## Available data
■ ■ ■

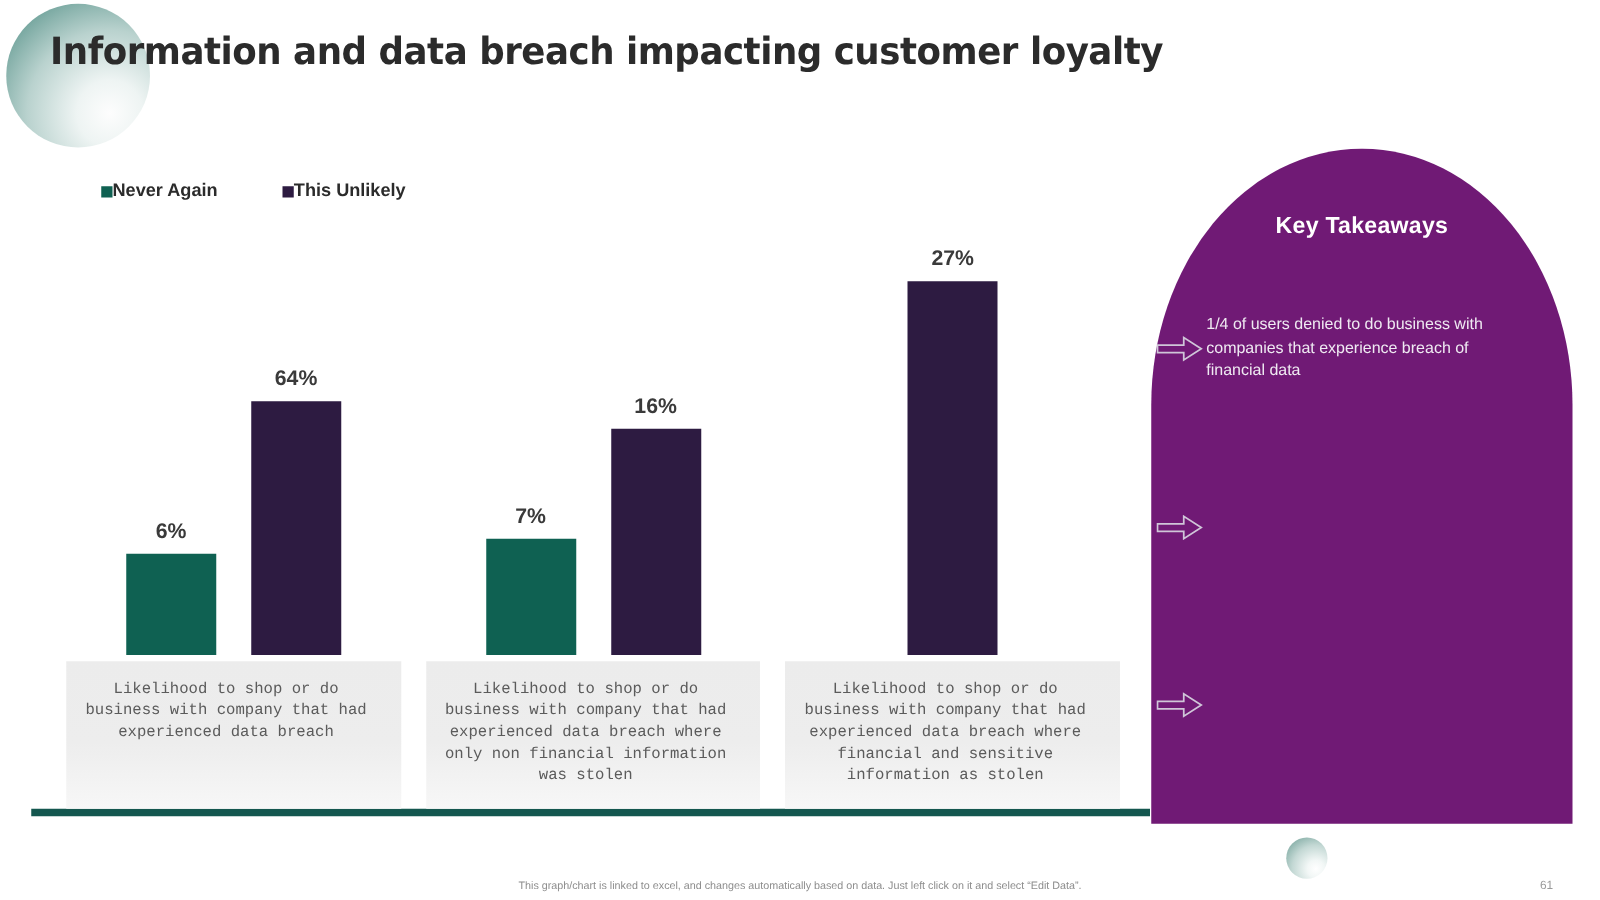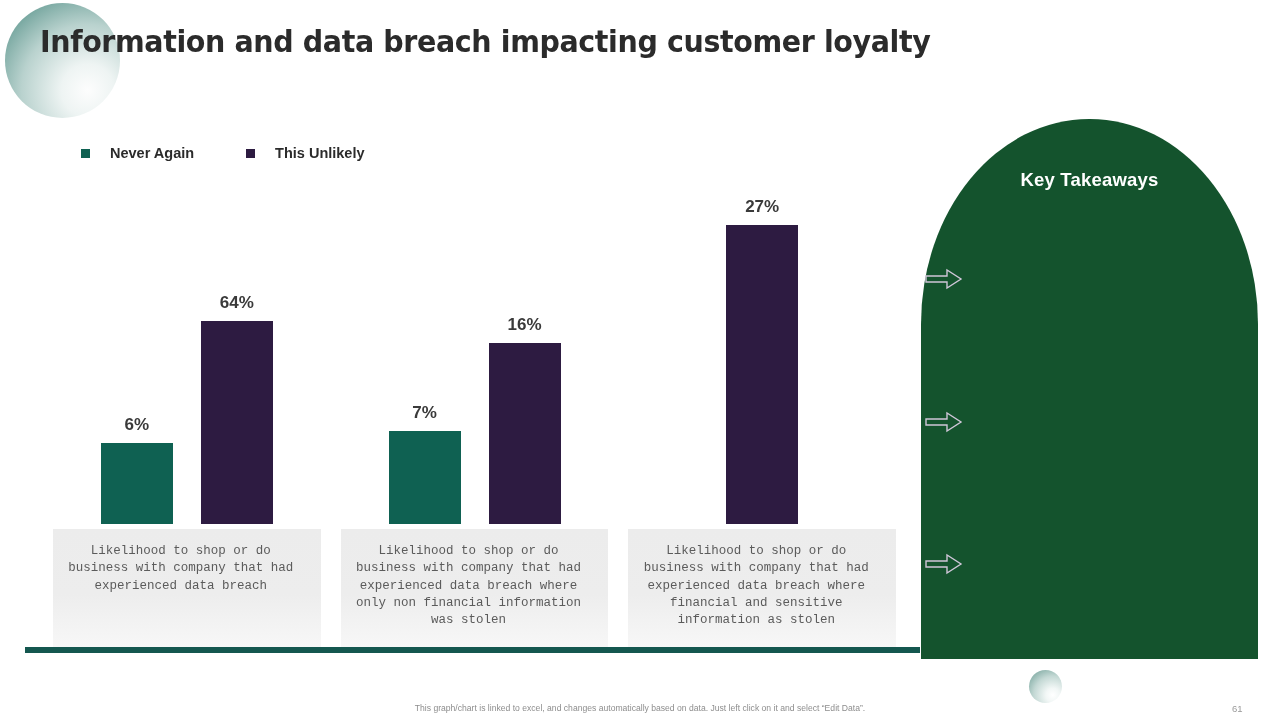--- a/index.html
+++ b/index.html
@@ -45,7 +45,7 @@
     position:absolute; left:46px; top:26px;
     display:flex; align-items:center; gap:42px;
   }
-  .legend-item { display:flex; align-items:center; gap:20px;padding-left:10px; }
+  .legend-item { display:flex; align-items:center; gap:0;padding-left:10px; }
   .legend-swatch { width:9px; height:9px; display:block; }
   .legend-label {
     font-size:14.5px; font-weight:bold; color:#2b2b2b;

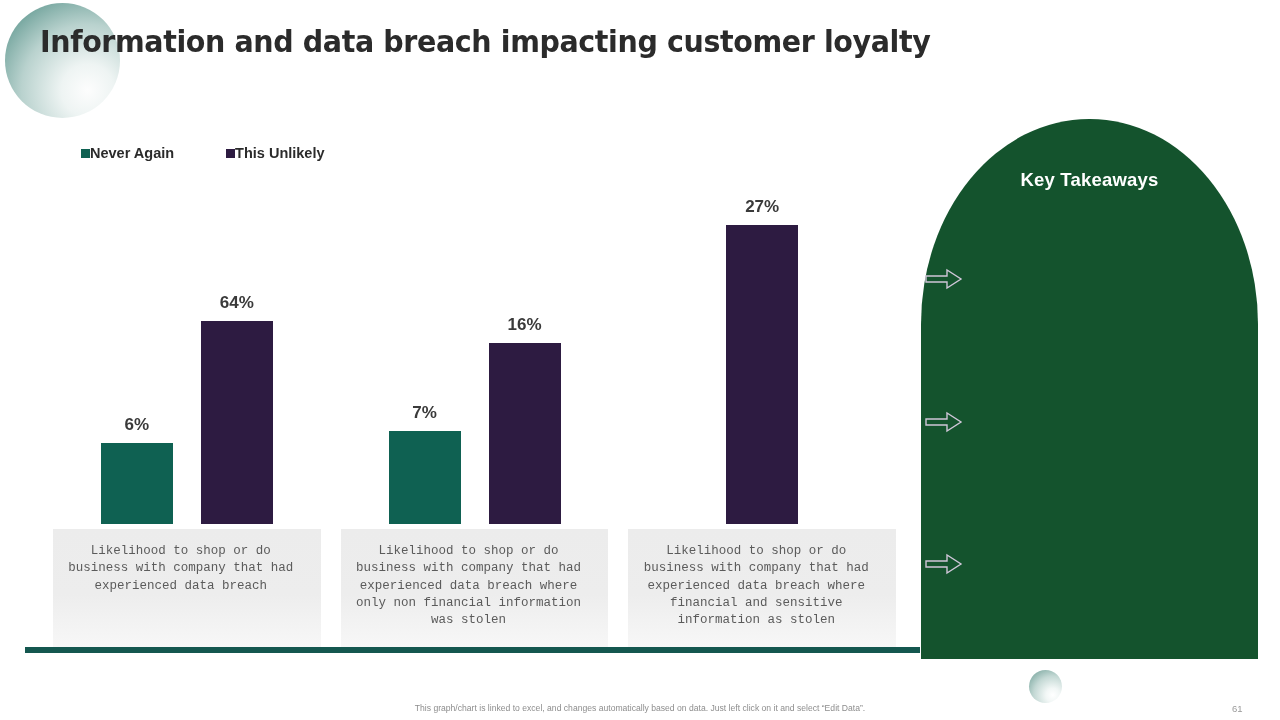--- a/index.html
+++ b/index.html
@@ -107,7 +107,7 @@
     position:absolute;
     left:921px; top:119px;
     width:337px; height:540px;
-    background:#14532d;
+    background:#701a75;
     border-radius:168px 168px 0 0 / 205px 205px 0 0;
     overflow:hidden;
     z-index:2;

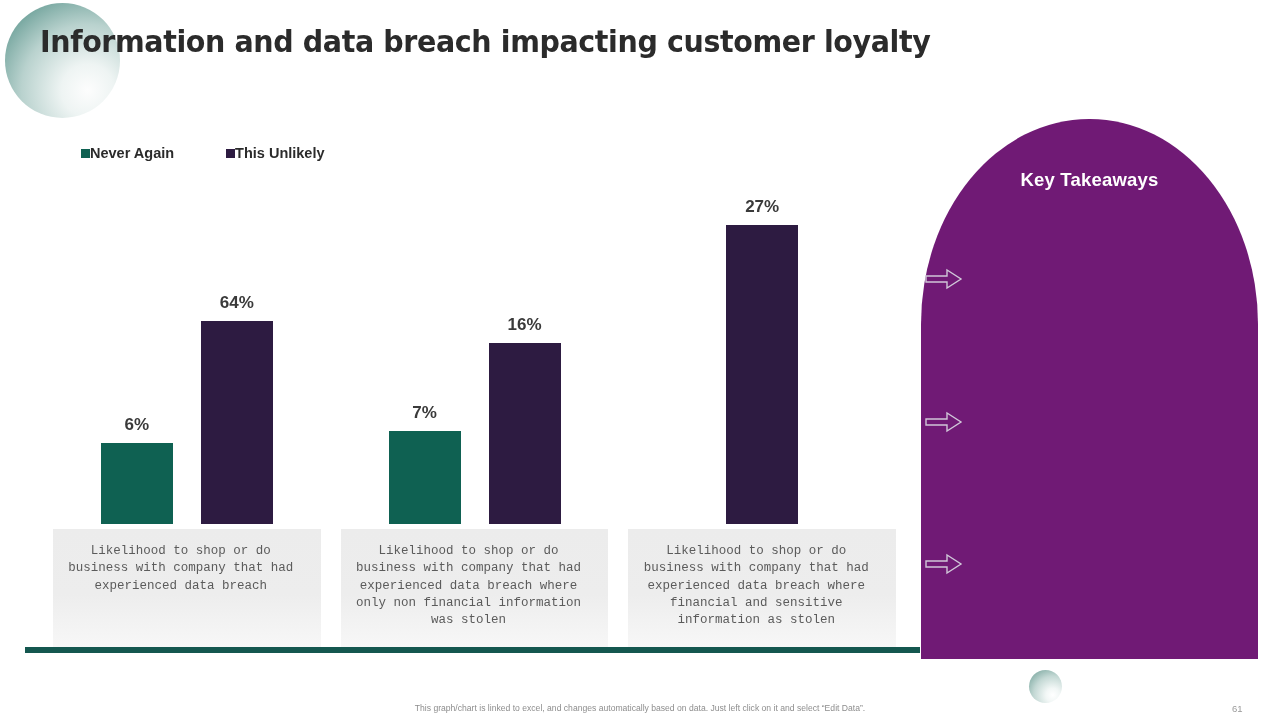--- a/index.html
+++ b/index.html
@@ -226,6 +226,9 @@
 <div class="takeaways">
   <div class="takeaways-title">Key Takeaways</div>
 
+  <div class="takeaway tk-1">
+    <span>1/4 of users denied to do business with companies that experience breach of financial data</span>
+  </div>
 
 
 </div>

■ ■ ■

## What to do
The answer must consist of every line from the data that holds the string "position".

## Answer to the problem
     position:absolute; left:46px; top:26px;
     position:absolute;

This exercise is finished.